Movie Review: THE DROWNING

Starring veteran talent like Josh Charles (TV's "The Good Wife"), Julia Stiles (THE BOURNE IDENTITY), Tracie Thomas (DEATHPROOF) and rising actor Avan Jogia (TUT), comes the latest film from director Bette Gordon since 2009's drama HANDSOME HARRY entitled THE DROWNING. Based on the novel by Pat Barker and written for the screen by Stephen Molton and Frank Pugliese, Gordon orchestrates a growing tension filled expression that slowly wraps and tightens around your heart, soul and insecurities. 

THE DROWNING does not reinvent the wheel but gives it a jagged spin. The story focuses on a married couple, Tom (Charles) and Lauren (Stiles), who are happy together but lead separate and much different professional lives. Both are supportive of each other as Tom is a writer and criminal psychiatrist while Lauren is a rising artist on the verge of the next level. During a walk along the waterfront after some intimate time alone, they see a man jumping into the water. Assuming that he is attempting suicide, Tom jumps in and saves him. As Tom confronts the man at the hospital, he is taken back when he learns that it is a former patient, Danny Miller (Jorgia) that his diagnosis sent to jail. Reconnecting and making his peace with Danny now that he is all grown up, Tom is asked by Detective Angela (Thoms) to take Danny back on as a patient now that he has been released from prison for an unspeakable crime. This must also be kept secret from Lauren. 

As Danny works his way back into Tom's world, both personally and professionally, Danny is slowly building seeds of doubt in Tom's mind pertaining to his marriage, profession, relationship with Danny and his past. With Danny getting closer to Lauren, Tom's jealousy consumes his life as obsession is replacing his attention, support and love for Lauren on every level. As Tom falls down the rabbit hole, Danny plays his game of vengeance and manipulation that consumes Tom - perhaps to the point of no return. 

THE DROWNING offers something for everyone. While there are some plot holes throughout, the story cultivates a sense of realism between many marriages of more differences than similarities that may take each person in a different direction. With strong casting overall, this is especially embodied by the powerful performances from the main cast. Having amassed such a respected body of work for decades now, Charles is captivating and fragile as Tom. The struggle he embodies with keeping the secret from his wife, the guilt that he lays on his shoulders with Danny and the way he works through the seeds of doubt and jealousy have such a realistic feel that anyone who has dealt with this kind of relationship angst will be immersed in the character. Stiles is so empowering, passionate and sexy as Lauren. Her performance shows the dynamic levels of her talent and her ability to understand a character as a wife, artist and successful woman. Jogia performance as Danny is the ultimate gentleman. Sleazy, clever, entrancing, manipulative and deliciously executed. All three have such good chemistry on screen handling the range of emotions without missing a beat. 

The cinematography by Radium Cheung on THE DROWNING shows such a range and development. The framing throughout the film finds ways to capture the moment, emotion and action as needed but very rarely losing a balance.
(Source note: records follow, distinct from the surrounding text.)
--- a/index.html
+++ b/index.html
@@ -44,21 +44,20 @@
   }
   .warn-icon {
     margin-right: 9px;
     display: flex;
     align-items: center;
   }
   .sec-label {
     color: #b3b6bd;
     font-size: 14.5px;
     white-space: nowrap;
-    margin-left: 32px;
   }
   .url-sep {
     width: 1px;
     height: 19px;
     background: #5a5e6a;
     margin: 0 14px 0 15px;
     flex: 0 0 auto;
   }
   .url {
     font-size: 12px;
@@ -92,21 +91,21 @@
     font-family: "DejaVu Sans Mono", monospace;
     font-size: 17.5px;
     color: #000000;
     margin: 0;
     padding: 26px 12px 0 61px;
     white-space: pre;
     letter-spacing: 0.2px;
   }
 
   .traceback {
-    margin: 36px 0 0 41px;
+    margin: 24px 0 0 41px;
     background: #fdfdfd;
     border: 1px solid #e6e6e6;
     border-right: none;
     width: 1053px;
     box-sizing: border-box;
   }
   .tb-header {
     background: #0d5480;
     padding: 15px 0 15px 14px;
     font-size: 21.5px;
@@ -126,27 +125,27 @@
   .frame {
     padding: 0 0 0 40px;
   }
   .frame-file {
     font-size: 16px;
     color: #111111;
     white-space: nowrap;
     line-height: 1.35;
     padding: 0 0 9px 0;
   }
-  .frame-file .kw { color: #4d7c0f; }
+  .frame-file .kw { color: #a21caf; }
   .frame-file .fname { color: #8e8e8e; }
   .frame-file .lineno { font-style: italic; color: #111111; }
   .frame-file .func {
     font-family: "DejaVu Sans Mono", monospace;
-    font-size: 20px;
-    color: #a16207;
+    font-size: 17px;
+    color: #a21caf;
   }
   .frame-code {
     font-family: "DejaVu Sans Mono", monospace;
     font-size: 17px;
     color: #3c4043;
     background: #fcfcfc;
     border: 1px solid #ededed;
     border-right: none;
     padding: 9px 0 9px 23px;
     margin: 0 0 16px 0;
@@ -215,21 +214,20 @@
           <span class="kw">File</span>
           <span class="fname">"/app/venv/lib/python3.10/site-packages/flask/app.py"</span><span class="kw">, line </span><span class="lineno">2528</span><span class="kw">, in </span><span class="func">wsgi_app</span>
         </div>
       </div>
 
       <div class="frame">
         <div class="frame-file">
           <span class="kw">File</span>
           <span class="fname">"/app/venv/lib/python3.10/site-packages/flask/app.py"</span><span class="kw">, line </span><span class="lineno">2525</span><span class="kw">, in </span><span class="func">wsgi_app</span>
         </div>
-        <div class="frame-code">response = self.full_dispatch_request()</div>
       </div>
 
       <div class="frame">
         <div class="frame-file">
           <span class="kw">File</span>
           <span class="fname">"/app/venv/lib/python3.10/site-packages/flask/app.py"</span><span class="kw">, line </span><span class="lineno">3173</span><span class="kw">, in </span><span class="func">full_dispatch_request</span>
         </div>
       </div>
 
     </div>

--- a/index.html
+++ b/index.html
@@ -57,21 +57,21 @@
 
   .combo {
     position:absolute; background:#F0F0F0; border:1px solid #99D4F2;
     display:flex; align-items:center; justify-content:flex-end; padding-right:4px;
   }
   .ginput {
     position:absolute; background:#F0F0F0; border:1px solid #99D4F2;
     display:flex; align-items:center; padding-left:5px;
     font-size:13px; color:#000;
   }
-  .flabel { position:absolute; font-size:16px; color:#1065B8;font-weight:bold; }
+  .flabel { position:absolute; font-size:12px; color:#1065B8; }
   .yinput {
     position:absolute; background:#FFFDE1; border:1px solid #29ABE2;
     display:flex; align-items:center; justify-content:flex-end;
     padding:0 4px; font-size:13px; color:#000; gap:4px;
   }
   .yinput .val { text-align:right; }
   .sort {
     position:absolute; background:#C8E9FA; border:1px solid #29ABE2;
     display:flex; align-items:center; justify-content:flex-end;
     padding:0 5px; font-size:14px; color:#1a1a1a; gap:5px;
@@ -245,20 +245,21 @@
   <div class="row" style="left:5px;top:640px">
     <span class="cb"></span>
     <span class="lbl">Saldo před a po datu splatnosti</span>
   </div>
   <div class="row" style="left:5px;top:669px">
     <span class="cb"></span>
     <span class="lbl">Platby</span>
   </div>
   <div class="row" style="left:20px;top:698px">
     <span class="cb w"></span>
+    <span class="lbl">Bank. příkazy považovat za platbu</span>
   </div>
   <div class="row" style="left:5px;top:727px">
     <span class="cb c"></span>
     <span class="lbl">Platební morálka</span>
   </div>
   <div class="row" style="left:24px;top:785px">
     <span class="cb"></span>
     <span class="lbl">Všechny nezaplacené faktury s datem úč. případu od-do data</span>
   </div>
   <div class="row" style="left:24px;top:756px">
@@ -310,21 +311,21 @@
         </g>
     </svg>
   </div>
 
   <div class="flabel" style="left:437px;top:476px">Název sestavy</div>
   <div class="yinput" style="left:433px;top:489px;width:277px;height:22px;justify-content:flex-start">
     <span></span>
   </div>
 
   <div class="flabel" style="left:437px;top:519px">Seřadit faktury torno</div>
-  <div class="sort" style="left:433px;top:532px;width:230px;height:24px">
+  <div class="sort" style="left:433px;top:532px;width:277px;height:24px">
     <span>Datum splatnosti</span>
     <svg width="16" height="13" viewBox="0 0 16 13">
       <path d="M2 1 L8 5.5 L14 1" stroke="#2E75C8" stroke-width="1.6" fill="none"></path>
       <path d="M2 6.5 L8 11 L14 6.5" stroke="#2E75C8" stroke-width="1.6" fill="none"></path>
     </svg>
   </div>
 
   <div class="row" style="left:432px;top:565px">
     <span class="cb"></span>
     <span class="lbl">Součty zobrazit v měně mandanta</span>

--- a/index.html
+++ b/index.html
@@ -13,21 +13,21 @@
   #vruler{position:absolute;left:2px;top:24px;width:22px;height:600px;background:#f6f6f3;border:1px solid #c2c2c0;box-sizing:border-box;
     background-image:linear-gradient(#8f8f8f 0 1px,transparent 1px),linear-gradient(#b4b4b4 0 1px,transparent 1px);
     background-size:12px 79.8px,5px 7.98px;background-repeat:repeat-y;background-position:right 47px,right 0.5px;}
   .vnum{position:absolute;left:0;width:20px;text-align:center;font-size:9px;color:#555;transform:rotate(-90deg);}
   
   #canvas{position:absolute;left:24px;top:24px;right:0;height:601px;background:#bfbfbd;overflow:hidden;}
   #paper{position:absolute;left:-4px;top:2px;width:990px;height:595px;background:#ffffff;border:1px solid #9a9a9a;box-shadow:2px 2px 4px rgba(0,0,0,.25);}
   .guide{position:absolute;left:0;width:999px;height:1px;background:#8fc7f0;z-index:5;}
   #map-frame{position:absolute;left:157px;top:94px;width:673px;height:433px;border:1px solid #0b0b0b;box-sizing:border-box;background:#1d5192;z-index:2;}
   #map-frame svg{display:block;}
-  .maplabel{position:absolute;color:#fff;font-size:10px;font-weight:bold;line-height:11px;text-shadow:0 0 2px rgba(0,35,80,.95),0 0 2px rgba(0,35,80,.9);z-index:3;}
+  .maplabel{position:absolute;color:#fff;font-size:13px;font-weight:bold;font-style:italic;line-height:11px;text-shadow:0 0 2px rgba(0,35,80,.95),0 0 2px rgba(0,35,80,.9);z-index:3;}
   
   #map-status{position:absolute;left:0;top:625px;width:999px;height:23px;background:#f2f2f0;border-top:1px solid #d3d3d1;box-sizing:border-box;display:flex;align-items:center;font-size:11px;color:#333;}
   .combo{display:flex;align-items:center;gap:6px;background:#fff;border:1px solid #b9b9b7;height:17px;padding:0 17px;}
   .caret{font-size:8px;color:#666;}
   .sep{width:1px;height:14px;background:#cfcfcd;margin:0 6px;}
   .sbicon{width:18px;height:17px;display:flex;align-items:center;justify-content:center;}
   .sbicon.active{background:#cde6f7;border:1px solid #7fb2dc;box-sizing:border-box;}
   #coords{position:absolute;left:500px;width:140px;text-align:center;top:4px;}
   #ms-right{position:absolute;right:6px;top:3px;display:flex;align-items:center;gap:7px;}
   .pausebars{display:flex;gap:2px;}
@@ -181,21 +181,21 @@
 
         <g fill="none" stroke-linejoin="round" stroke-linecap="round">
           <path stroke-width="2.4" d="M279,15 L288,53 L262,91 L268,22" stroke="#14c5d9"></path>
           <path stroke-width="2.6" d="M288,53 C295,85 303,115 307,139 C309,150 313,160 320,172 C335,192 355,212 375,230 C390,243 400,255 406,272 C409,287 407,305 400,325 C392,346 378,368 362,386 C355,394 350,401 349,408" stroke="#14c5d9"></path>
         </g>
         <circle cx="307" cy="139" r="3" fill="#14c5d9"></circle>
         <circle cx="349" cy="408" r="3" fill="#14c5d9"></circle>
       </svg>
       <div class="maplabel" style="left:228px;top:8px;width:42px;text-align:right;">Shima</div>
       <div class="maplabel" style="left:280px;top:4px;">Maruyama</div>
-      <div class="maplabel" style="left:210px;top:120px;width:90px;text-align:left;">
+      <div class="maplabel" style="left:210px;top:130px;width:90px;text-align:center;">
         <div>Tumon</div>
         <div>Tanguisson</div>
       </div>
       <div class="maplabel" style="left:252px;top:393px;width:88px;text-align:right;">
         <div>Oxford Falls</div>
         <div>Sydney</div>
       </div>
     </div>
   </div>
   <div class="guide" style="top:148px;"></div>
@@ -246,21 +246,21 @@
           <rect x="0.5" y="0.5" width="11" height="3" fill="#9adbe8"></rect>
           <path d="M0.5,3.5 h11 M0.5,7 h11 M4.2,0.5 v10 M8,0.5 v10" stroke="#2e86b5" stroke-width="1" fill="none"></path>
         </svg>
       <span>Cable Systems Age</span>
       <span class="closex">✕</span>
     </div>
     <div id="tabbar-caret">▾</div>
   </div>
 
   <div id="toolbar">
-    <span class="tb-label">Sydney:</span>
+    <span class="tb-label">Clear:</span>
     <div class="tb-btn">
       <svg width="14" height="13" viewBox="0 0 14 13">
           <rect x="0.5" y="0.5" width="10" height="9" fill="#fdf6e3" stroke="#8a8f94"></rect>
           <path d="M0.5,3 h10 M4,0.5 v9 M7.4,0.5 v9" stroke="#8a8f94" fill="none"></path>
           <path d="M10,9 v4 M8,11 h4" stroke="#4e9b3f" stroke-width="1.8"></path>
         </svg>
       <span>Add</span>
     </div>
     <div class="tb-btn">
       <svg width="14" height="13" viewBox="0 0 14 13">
With the blocking, range of lighting, use of color to accent mood and within the frame movement, it has a feeling like a stage play where the characters carry the struggle, emotion and tension throughout. Every shot matters in this film. From a simple cafe conversation to seduction on a city street to a face to face meeting revelation within a hospital room, each shot has that power and performance. The locations and backdrops are nothing overwhelming as they serve they're purpose as canvas for those involved to create on. 

Two of the biggest strengths of this film are the dialogue and the score. The dialogue is potent as we sit back and watch masters deliver the range of verbal emotion from painful truth to pillow talk to distant chatter to venom laced pain. I look forward to reading the novel and seeing how closely the adaption is especially with the struggle and the adaptation of the dialogue. The score by Anton Sanko is sultry and a moody mistress with selections of fitting instrumental pulse highlighted by very diverse visual jazz that sets the mood and tone for each scene. 

One thing in which Gordon, the cast, and the writers truly understand is the aspects of a relationship. Letting the one you love slip away. Dealing with the illusion and infection of doubt and the chaos it causes on different levels. For someone who has been there and connected myself with the character of Tom, the struggle and angst is handled with respect, honesty, and the un-phasing of dark truth. It is also masterfully created from the transitional space that grows between Tom and Lauren to the challenge of intimacy to the changing dialogue to physical space and blocking that shows them growing farther apart. We see both these characters go through the pain and challenge of keeping a marriage alive with such evil biting at them. 

Yes, this is a film on redemption, transformation and saving a damned soul from their past choices. However, this captured my attention and made this more than just another standard dramatic thriller about possible evil and obsession with a twist at the end. It is a study on the dark side of life for many and being drowned in something that we thought we could handle. The film offers a lot of layers, a lot of tension, and a lot of emotion power.